Ferva por cinco minutos a 100 graus Celsius. Em seguida, carregue em um gel bis-tris de 4 a 12% com uma escada de peso molecular para eletroforese de gel de poliacrilamida, ou PAGE. Execute um gel SDS-PAGE usando buffer de execução 1X MES e uma corrente de 200 volts por 35 minutos.
Remova o gel do e aplique uma corrente de 50 volts por um mínimo de uma hora para transferir as proteínas resolvidas para uma membrana de nitrocelulose de 0,2 micrômetro. Finalmente, realize a análise de manchas ocidentais para avaliar as proteínas. Um gel SDS-PAGE manchado de prata demonstra o perfil geral de proteína para cada fração.
Os dados mostram que as frações posteriores contêm mais proteína e se assemelham ao material 100R. Manchas ocidentais detectando LAM, LpqH e GroES demonstram que o marcador de proteína muda através das frações. Microscopia eletrônica de transmissão, ou imagens TEM, de frações SEC 1 a 3 puxadas antes da fixação são mostradas aqui.
A ultracentrifugação de gradiente de densidade de EVs Mtb foi manchada negativamente para imagens TEM. A análise de rastreamento de nanopartículas, ou distribuição NTA, das frações SEC 1 a 3 é mostrada aqui. Os EVs Mtb de ultracentrifugação de gradiente de densidade foram analisados com análise de rastreamento de nanopartículas, e a distribuição de tamanho é exibida aqui.

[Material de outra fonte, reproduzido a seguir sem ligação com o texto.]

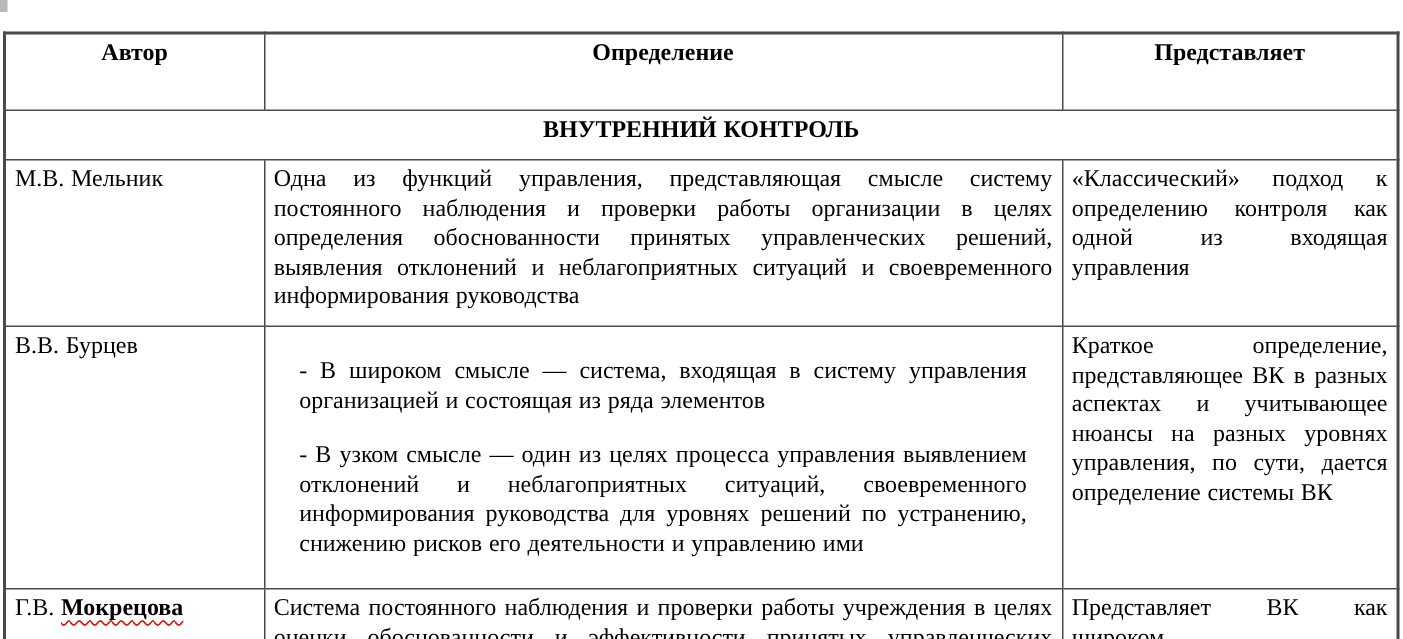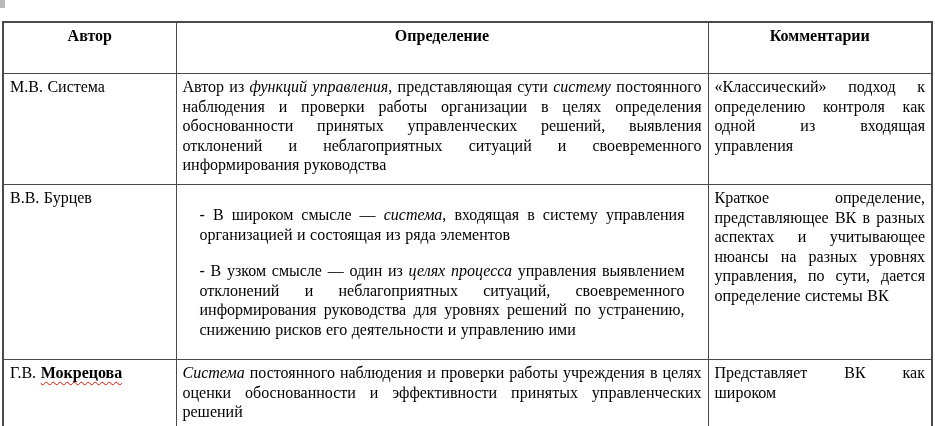--- a/index.html
+++ b/index.html
@@ -50,21 +50,21 @@
     height: 26px;
     text-align: center;
     vertical-align: middle;
     font-weight: bold;
   }
   tr.row-1 td { height: 104px; }
   tr.row-2 td { height: 127px; }
   tr.row-3 td { height: 70px; }
   td.author-cell { text-align: left; }
   td.definition-cell, td.comments-cell { text-align: justify; }
-  .it { font-style: italic; }
+  .it { }
   .spell-err {
     text-decoration-line: underline;
     text-decoration-style: wavy;
     text-decoration-color: #dd1100;
     text-decoration-thickness: 1px;
     text-underline-offset: 3px;
     font-weight: bold;
   }
   p.def-par { margin: 17px; }
 </style>
@@ -76,25 +76,28 @@
 <table class="doc-table">
   <colgroup>
     <col style="width:173px">
     <col style="width:532px">
     <col style="width:224px">
   </colgroup>
   <tbody>
     <tr>
       <td class="th-cell">Автор</td>
       <td class="th-cell">Определение</td>
-      <td class="th-cell">Комментарии</td>
+      <td class="th-cell">Представляет</td>
+    </tr>
+    <tr>
+      <td class="section-cell" colspan="3">ВНУТРЕННИЙ КОНТРОЛЬ</td>
     </tr>
     <tr class="row-1">
-      <td class="author-cell">М.В. Система</td>
-      <td class="definition-cell"><span>Автор из </span><span class="it">функций управления</span><span>, представляющая сути </span><span class="it">систему</span><span> постоянного наблюдения и проверки работы организации в целях определения обоснованности принятых управленческих решений, выявления отклонений и неблагоприятных ситуаций и своевременного информирования руководства</span></td>
+      <td class="author-cell">М.В. Мельник</td>
+      <td class="definition-cell"><span>Одна из </span><span class="it">функций управления</span><span>, представляющая смысле </span><span class="it">систему</span><span> постоянного наблюдения и проверки работы организации в целях определения обоснованности принятых управленческих решений, выявления отклонений и неблагоприятных ситуаций и своевременного информирования руководства</span></td>
       <td class="comments-cell">«Классический» подход к определению контроля как одной из входящая управления</td>
     </tr>
     <tr class="row-2">
       <td class="author-cell">В.В. Бурцев</td>
       <td class="definition-cell">
         <p class="def-par"><span>- В широком смысле — </span><span class="it">система</span><span>, входящая в систему управления организацией и состоящая из ряда элементов</span></p>
         <p class="def-par"><span>- В узком смысле — один из </span><span class="it">целях процесса</span><span> управления выявлением отклонений и неблагоприятных ситуаций, своевременного информирования руководства для уровнях решений по устранению, снижению рисков его деятельности и управлению ими</span></p>
       </td>
       <td class="comments-cell">Краткое определение, представляющее ВК в разных аспектах и учитывающее нюансы на разных уровнях управления, по сути, дается определение системы ВК</td>
     </tr>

Este protocolo foi otimizado para purificação de EV a partir de três miligramas de 100R. Se a carga proteica for variada, a estratégia recomendada de diluição e BCA sobre frações resultantes pode exigir ajuste. Os EVs Mtb preparados com esta técnica podem ser usados para estudos composicionais a jusante e baseados em omics.
Eles também são adequados para experimentos in vitro e in vivo. Esta técnica fornece uma maneira fácil e eficiente de produzir preparações de EV Mtb de alta qualidade, abrindo caminho para maior reprodutibilidade em futuros experimentos de EV Mtb.